🤖 AI Summary
To address the limited reasoning capability, poor generalization, and low robustness of existing supervised fine-tuning (SFT)-based web agents in dynamic interactive environments, this paper proposes an enterprise-grade LLM-powered web agent framework. Our core method introduces the first R1-style regularized reinforcement learning paradigm: it implicitly acquires both single-step reasoning and multi-step planning capabilities without requiring human-annotated reasoning traces. The approach integrates a structured reward function, output-format compliance constraints, and an action correctness evaluation mechanism. Evaluated on the WorkArena benchmark, our method outperforms SFT baselines by 10.26–16.59% and achieves performance on par with state-of-the-art proprietary agents such as GPT-4o, demonstrating its effectiveness and practicality in complex, dynamic web environments.
📝 Abstract
Large language models (LLMs)-empowered web agents enables automating complex, real-time web navigation tasks in enterprise environments. However, existing web agents relying on supervised fine-tuning (SFT) often struggle with generalization and robustness due to insufficient reasoning capabilities when handling the inherently dynamic nature of web interactions. In this study, we introduce WorkForceAgent-R1, an LLM-based web agent trained using a rule-based R1-style reinforcement learning framework designed explicitly to enhance single-step reasoning and planning for business-oriented web navigation tasks.

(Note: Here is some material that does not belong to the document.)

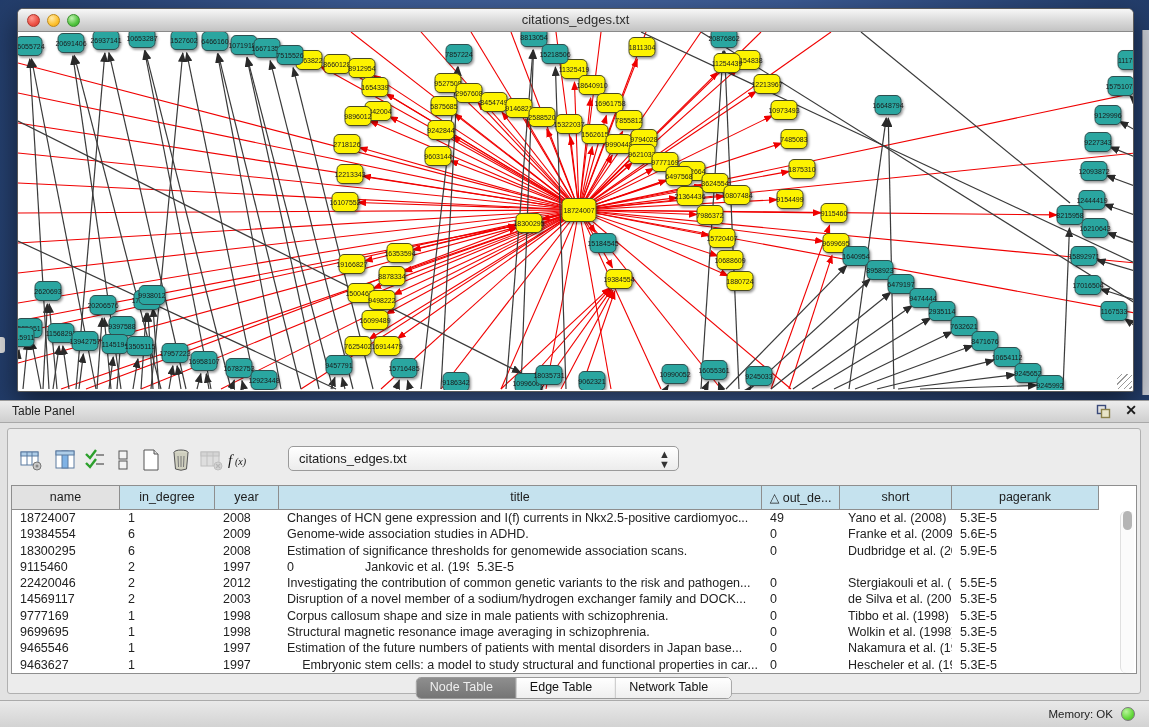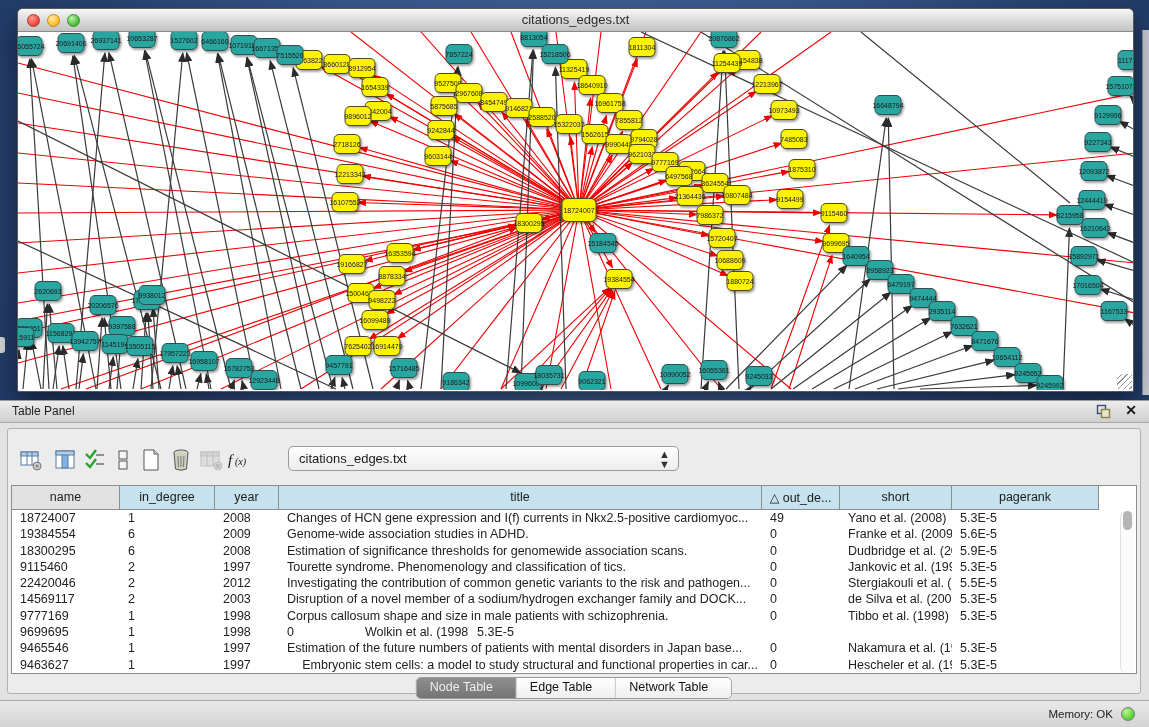"Tourette syndrome. Phenomenology and" div.td { html: <div>Tourette syndrome. Phenomenology and classification of tics.</div> -> none }
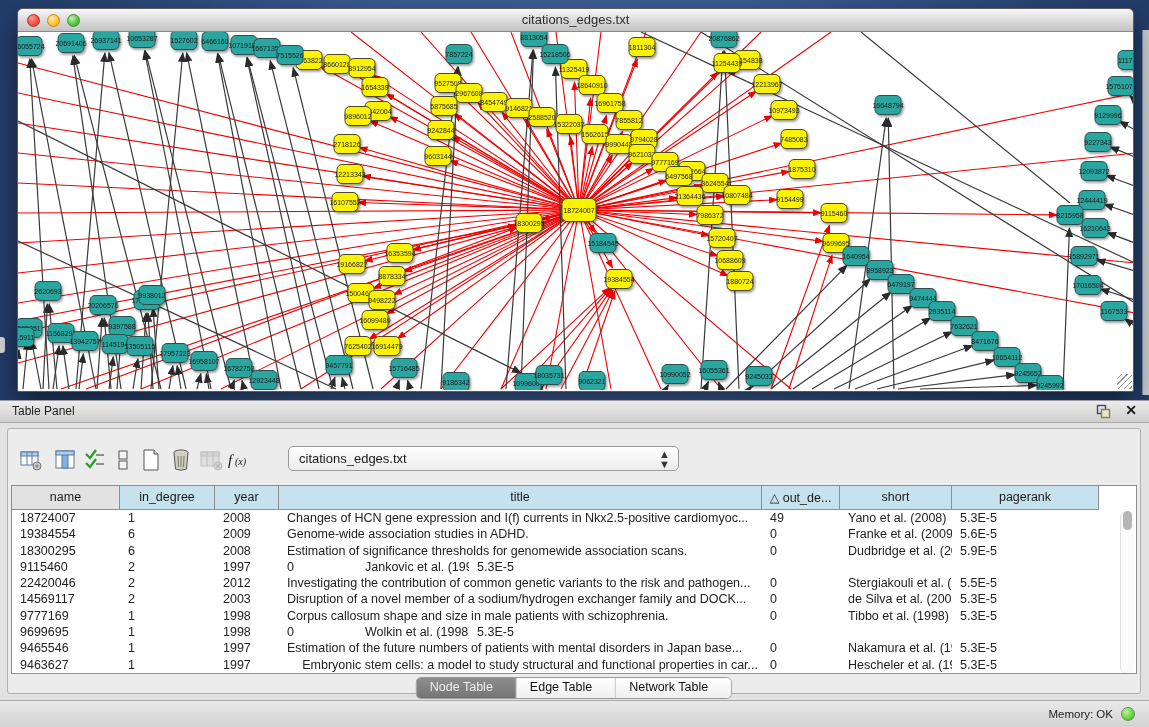"Structural magnetic resonance image" div.td { html: none -> <div>Structural magnetic resonance image averaging in schizophrenia.</div> }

We employ a structured reward function that evaluates both adherence to output formats and correctness of actions, enabling WorkForceAgent-R1 to implicitly learn robust intermediate reasoning without explicit annotations or extensive expert demonstrations. Extensive experiments on the WorkArena benchmark demonstrate that WorkForceAgent-R1 substantially outperforms SFT baselines by 10.26-16.59%, achieving competitive performance relative to proprietary LLM-based agents (gpt-4o) in workplace-oriented web navigation tasks.